今回は、チームの目標が「強いチームになること」であることを、選手全員が一応は共有していることを前提にお話しします。
C象限にいるチームが目指すべき移行の方向は、次の図のようなものになります。
イメージは、緩やかに曲線を描きながら、C象限→B象限→A象限へと移行する。
もちろん、できるだけ弧が小さくなり、短期間のうちにA象限に移行できるに越したことはありませんが、下手に弧を小さくしようと、C象限の中でぐるぐる回るだけになりますし、
B象限への移行を性急に実現しようとすると、D象限に深くはまってしまいます。
このさじ加減が、顧問や監督の力量にかかっている。
そして、それを支えるのが信頼されているキャプテンであったり、ムードメーカーと呼ばれるチームメイトであるのです。
まず、C象限の中でぐるぐる回るだけになる状態を具体的に考えていきましょう。
前提として、C象限→A象限への理想的な移行は難しい、というものがあります。
C象限から上方向へ移行するために「意見の交換」をしようとすると、どうしても「意見の衝突」に発展するときが多いからです。
この「意見の衝突」無しに、移行できるのであればそれに越したことはないのですが、よほどチームメイト全員の人間性が素晴らしいか、抜群のファシリテーターがいない限り、C象限からの脱却には、少なからず、マトリクスの左方向へのスライドは避けられない。
これを、顧問や監督は「覚悟」しなければいけません。
できれば、それを選手たちも「覚悟」できているほうがよい。
例えば、戦術や技術的、下手をすると練習に対する態度、などについて「意見の交換」がされた場合、「意見の交換」の仕方が慣れていないチームや選手だったりすると、どうしてもただの「意見の言い合い」「意見の一方的な主張」で終始してしまい、チームの雰囲気が悪くなるときがあります。
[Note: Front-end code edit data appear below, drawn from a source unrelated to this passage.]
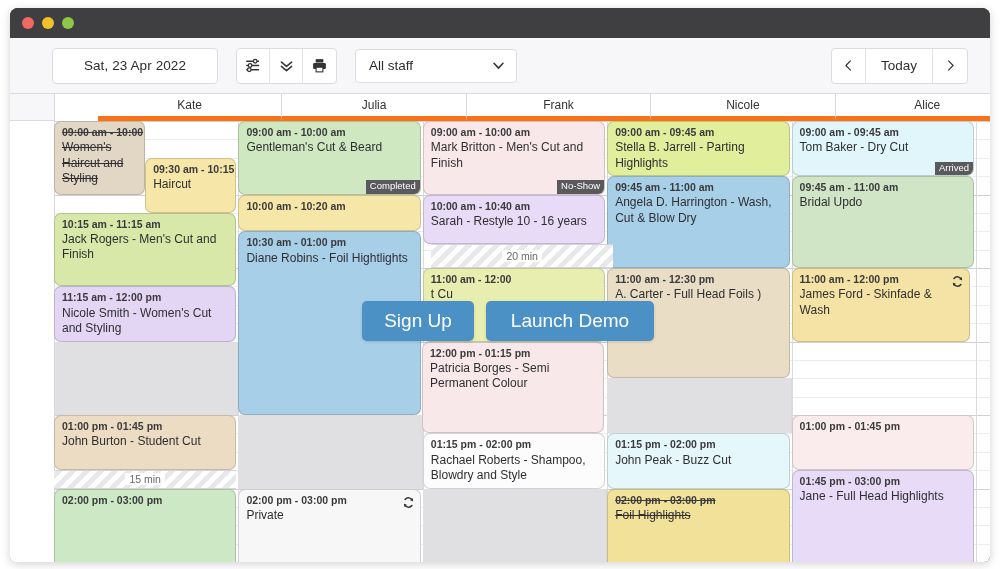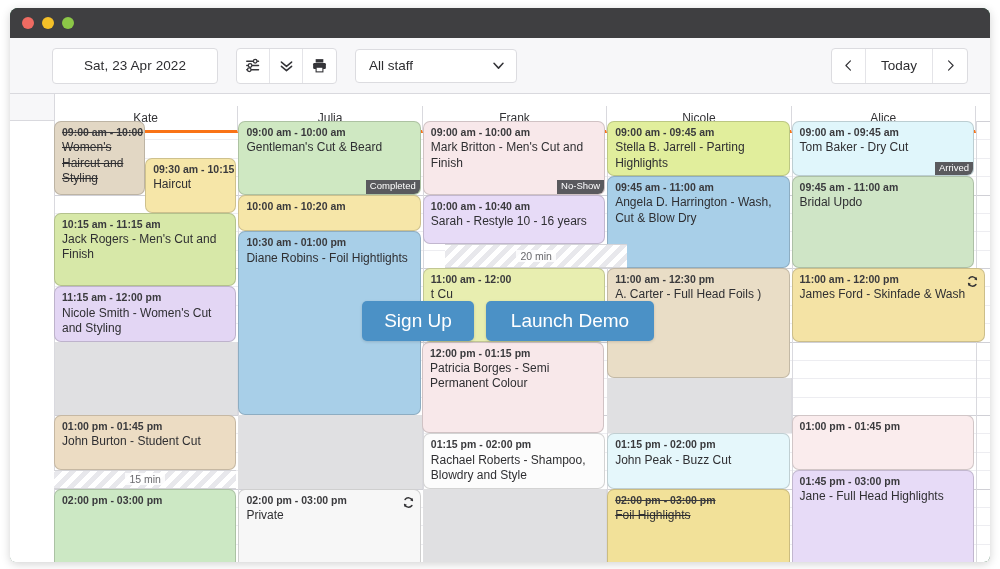--- a/index.html
+++ b/index.html
@@ -170,11 +170,11 @@
   }
   .colhead {
     position: absolute;
-    top: 12px;
+    top: 0;
     height: 27px;
     background: #fff;
     border-right: 1px solid #d9d9de;
-    border-bottom: 3px solid #f97316;
+    border-bottom: 5px solid #f97316;
     box-sizing: border-box;
     display: flex;
     align-items: center;
@@ -182,6 +182,7 @@
     font-size: 12px;
     color: #333336;
     z-index: 3;
+    margin-left: 44px;
   }
   .colsep {
     position: absolute;

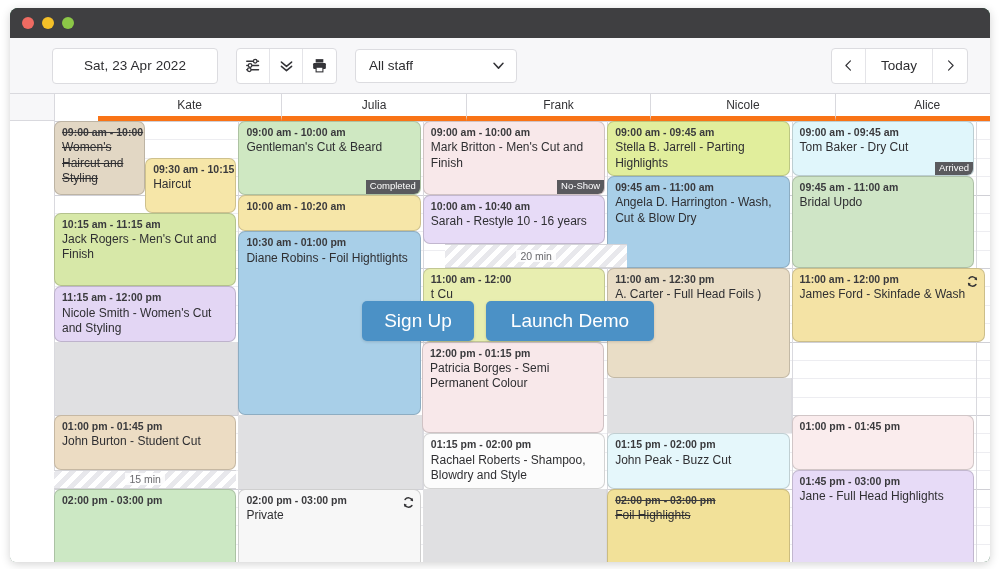--- a/index.html
+++ b/index.html
@@ -506,7 +506,7 @@
           <span class="t">01:45 pm - 03:00 pm</span>
           <span class="d">Jane - Full Head Highlights</span>
         </div>
-        <div class="gap" style="left: 435px; width: 182.4px; top: 149.5px; height: 24.5px;">
+        <div class="gap" style="left: 421px; width: 182.4px; top: 149.5px; height: 24.5px;">
           <span>20 min</span>
         </div>
         <div class="gap" style="left: 44px; width: 182.4px; top: 376.125px; height: 18.375px;">

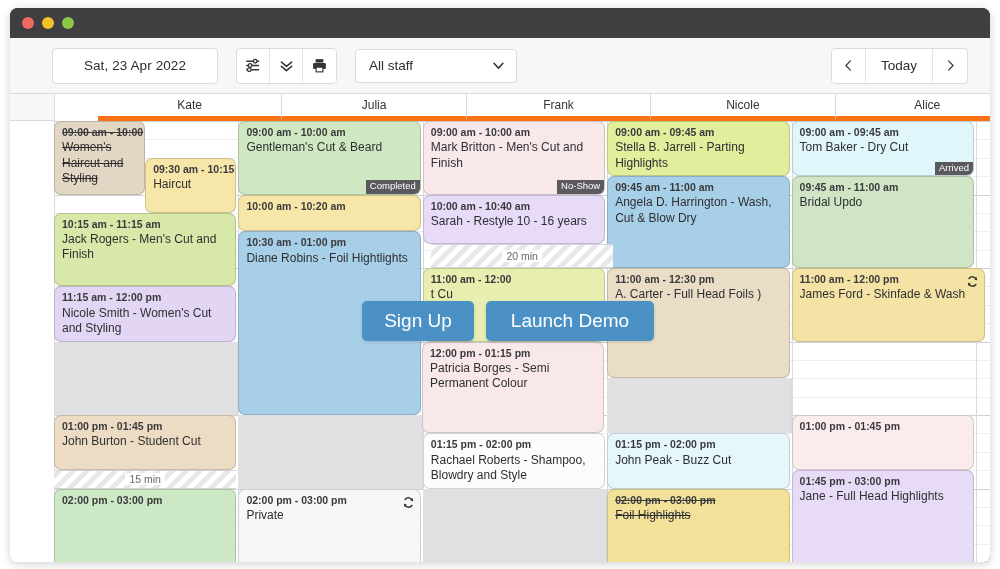--- a/index.html
+++ b/index.html
@@ -489,7 +489,7 @@
           <span class="t">09:45 am - 11:00 am</span>
           <span class="d">Bridal Updo</span>
         </div>
-        <div class="ev" style="left: 781.6px; width: 193px; top: 174px; height: 73.5px; background: rgb(244, 227, 165);">
+        <div class="ev" style="left: 781.6px; width: 178px; top: 174px; height: 73.5px; background: rgb(244, 227, 165);">
           <span class="t">11:00 am - 12:00 pm</span>
           <span class="d">James Ford - Skinfade &amp; Wash</span>
           <span class="recur"><svg viewBox="0 0 20 20">

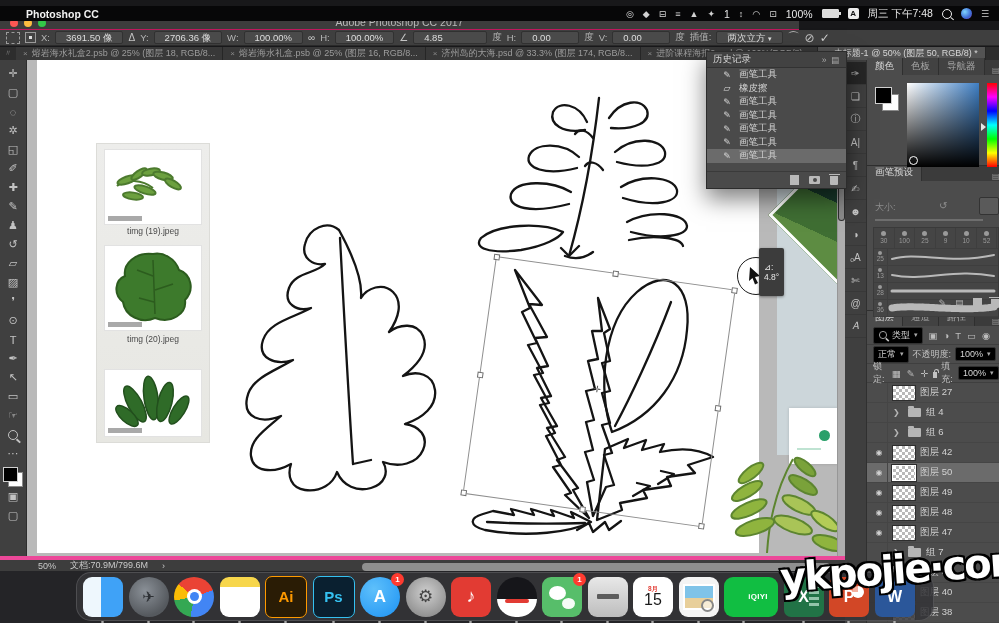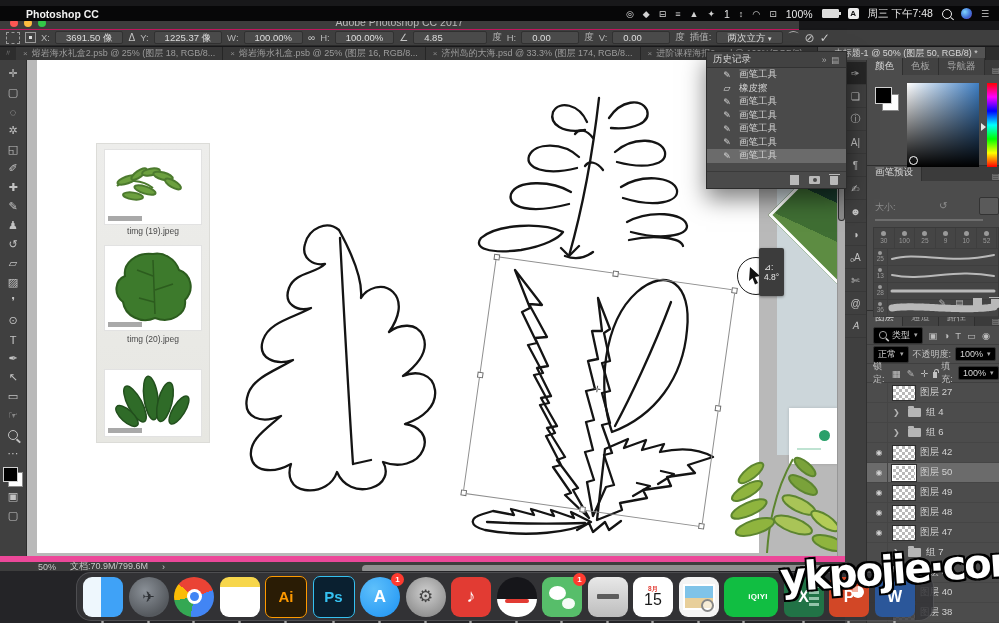--- a/index.html
+++ b/index.html
@@ -266,7 +266,7 @@
     <span class="field">3691.50 像</span>
     <span class="obicon">Δ</span>
     <span class="lbl">Y:</span>
-    <span class="field">1225.37 像</span>
+    <span class="field">2706.36 像</span>
     <span class="lbl">W:</span>
     <span class="field">100.00%</span>
     <span class="obicon">∞</span>

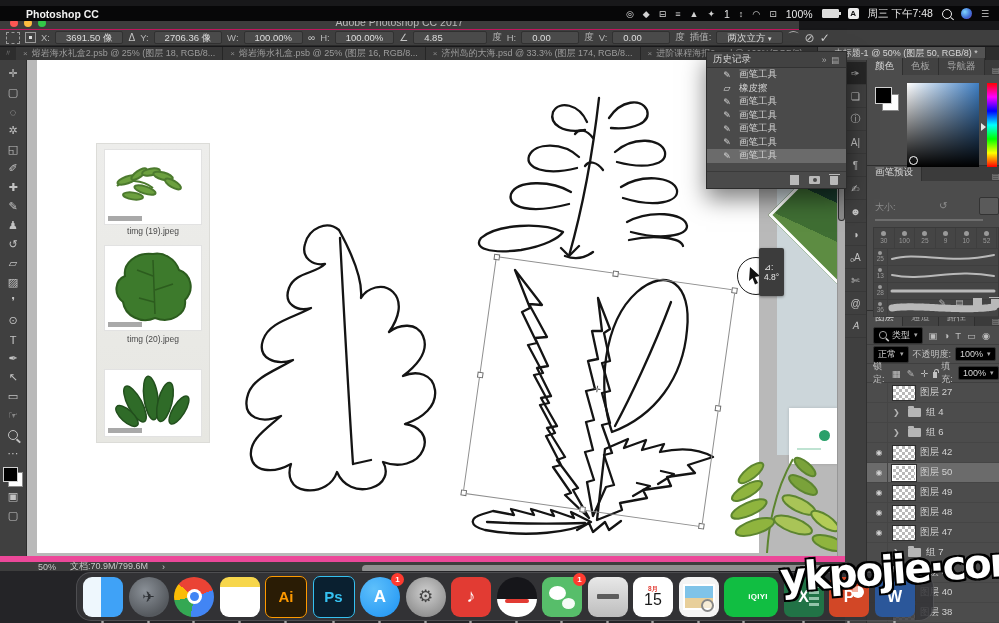--- a/index.html
+++ b/index.html
@@ -95,7 +95,7 @@
     padding:14px 5px;border-radius:2px;box-shadow:0 1px 3px rgba(0,0,0,.4);}
 
   
-  #statusbar{left:0;top:556px;width:845px;height:15px;background:#3d3d3d;border-top:6px solid #ec4899;
+  #statusbar{left:0;top:556px;width:845px;height:15px;background:#3d3d3d;border-top:4px solid #ec4899;
     display:flex;align-items:center;font-size:9px;color:#c9c9c9;gap:14px;padding-left:38px;box-sizing:border-box;}
   #hscroll{position:absolute;left:362px;top:3px;width:468px;height:8px;background:#8f8f8f;border-radius:4px;}
   #belowwin{left:0;top:571px;width:845px;height:52px;background:#242427;}

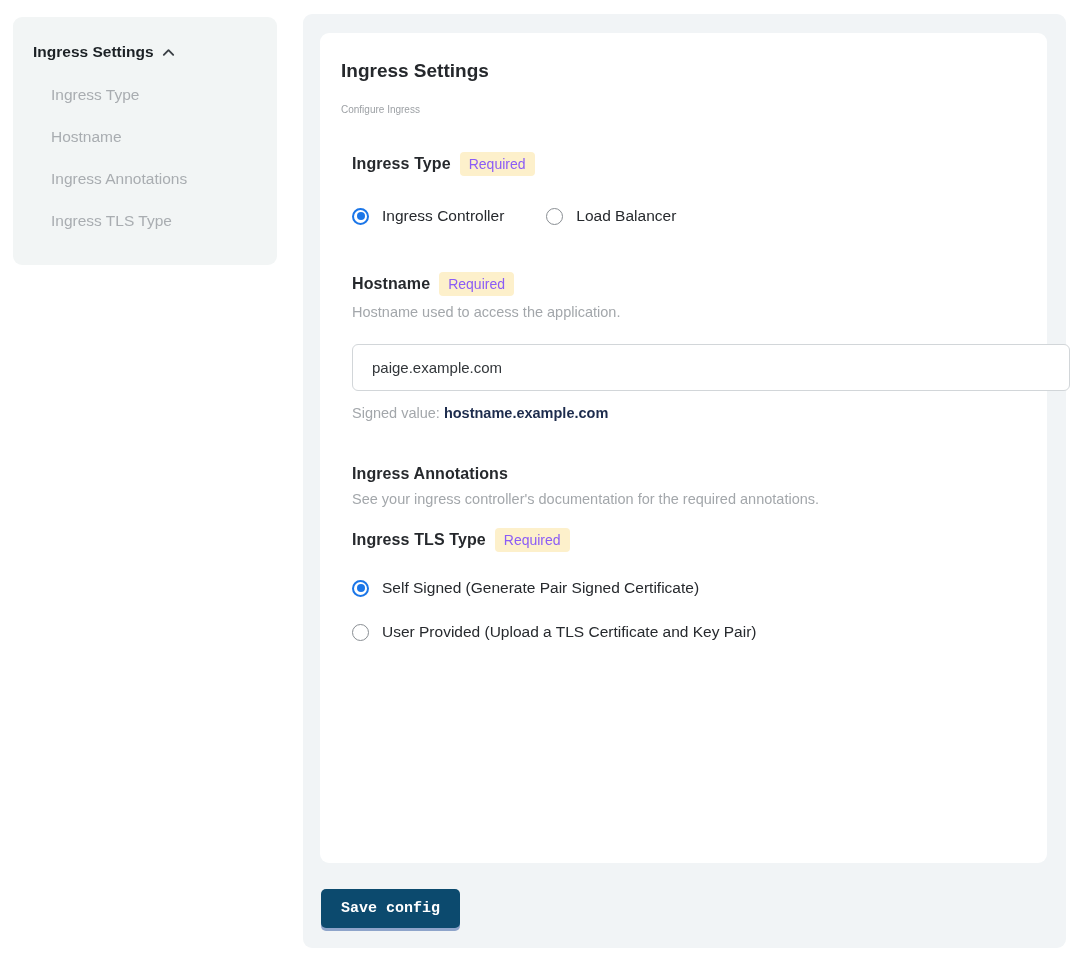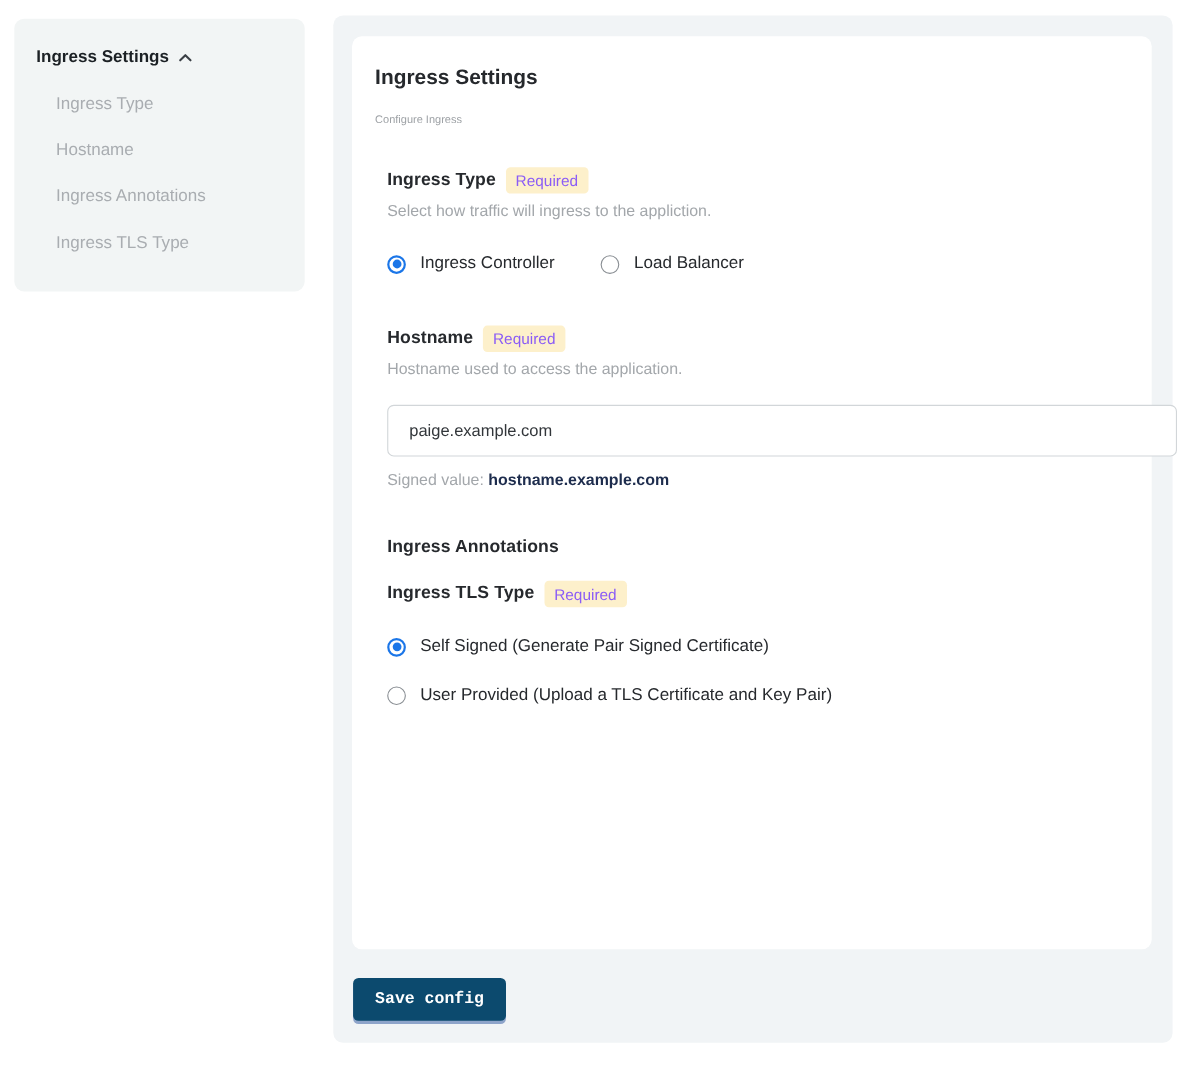--- a/index.html
+++ b/index.html
@@ -199,7 +199,6 @@
           <span class="field-label">Ingress Type</span>
           <span class="badge">Required</span>
         </div>
-        <div class="helper">Select how traffic will ingress to the appliction.</div>
         <div class="radio-row">
           <div class="radio">
             <span class="radio-circle selected"></span>

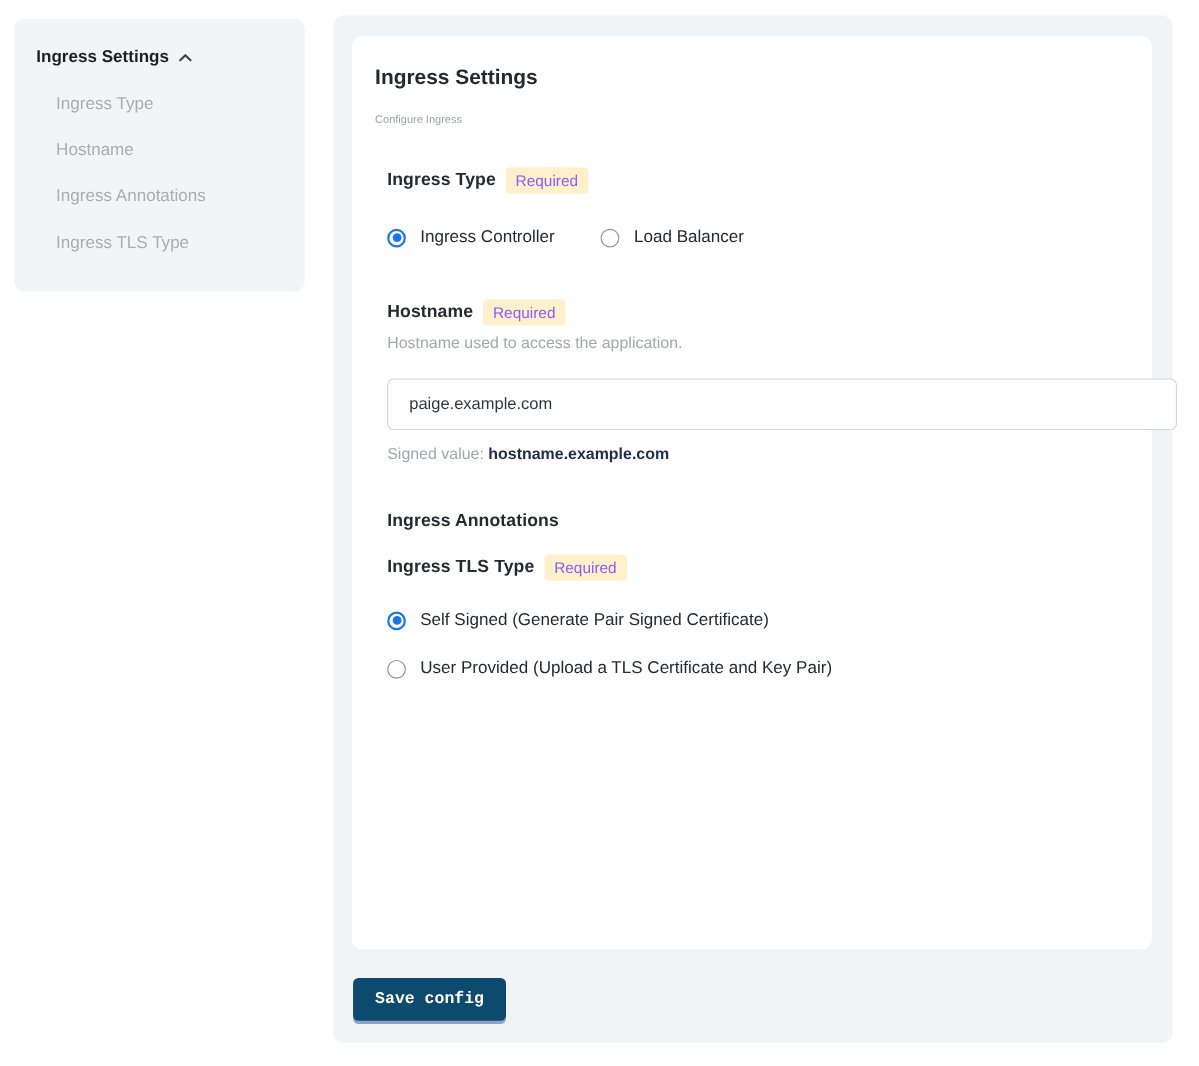--- a/index.html
+++ b/index.html
@@ -227,6 +227,7 @@
         <div class="label-row">
           <span class="field-label">Ingress Annotations</span>
         </div>
+        <div class="helper">See your ingress controller's documentation for the required annotations.</div>
       </div>
 
       <div class="group g-tls">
これがマトリクスの左方向へのスライド、になるわけです。
このとき、この左方向へのスライドに対しての「覚悟」が乏しい監督やキャプテン、そしてそれを嫌がる選手がいると、
「キャプテンを中心に、チームが一丸にならないといけない」
とか、
「目標に向かって、足並みをそろえよう」
という「きれい事」を盾にして、中途半端に「まとめよう」としてしまいます。
つまり、せっかくB象限へ偏りながらも、上方向へ移行しようとしているところを、引き留めてUターンさせてしまい、いつまで経ってもC象限のまま、ということになるのです。
もともと、C象限の「居心地」は、決して悪くありません。
「強くなることでの心地よさ」を知らない──つまり「負け癖」がついているチームはなおさらです。
B象限を経験するぐらいなら(A象限にすぐにいけないのなら)、C象限のままでいい、と無意識のうちに思ってしまいます。
いやC象限でもいい、と思っているというか「今の状態で強くなれるといいなぁ」という願望を持っていたり「今の状態でも強くなれるんじゃないかなぁ」と楽観視してしまっているのです。
つまり上方向への移行無しに「勝てる」「勝ちたい」と、妄想している状態です。
だから、そういうときに、いくら顧問が、
「おまえら、勝ちたくないのか!」
って叱っても響かない。
「え?勝ちたいですよ?」
で終わりだから(笑)。
だからこそ、顧問や監督は「覚悟」が必要なのです。
「負けることの悔しさ」や「勝つことの心地よさ」を感じさせる──今のままでは「強くなる」という目標は実現できないと痛感させるためには、何回も「ボロボロに負ける」という経験と「練習でやったことを発揮して勝てた」という経験を繰り返すしかない。
時間がかかるのです。
そしてそれは、ひとつの学年の生徒が部活動に在籍する1年や2年ですぐにできるものではなく、チームとして積み重ねる必要がある。
それこそが伝統校の強さの秘密だと思います。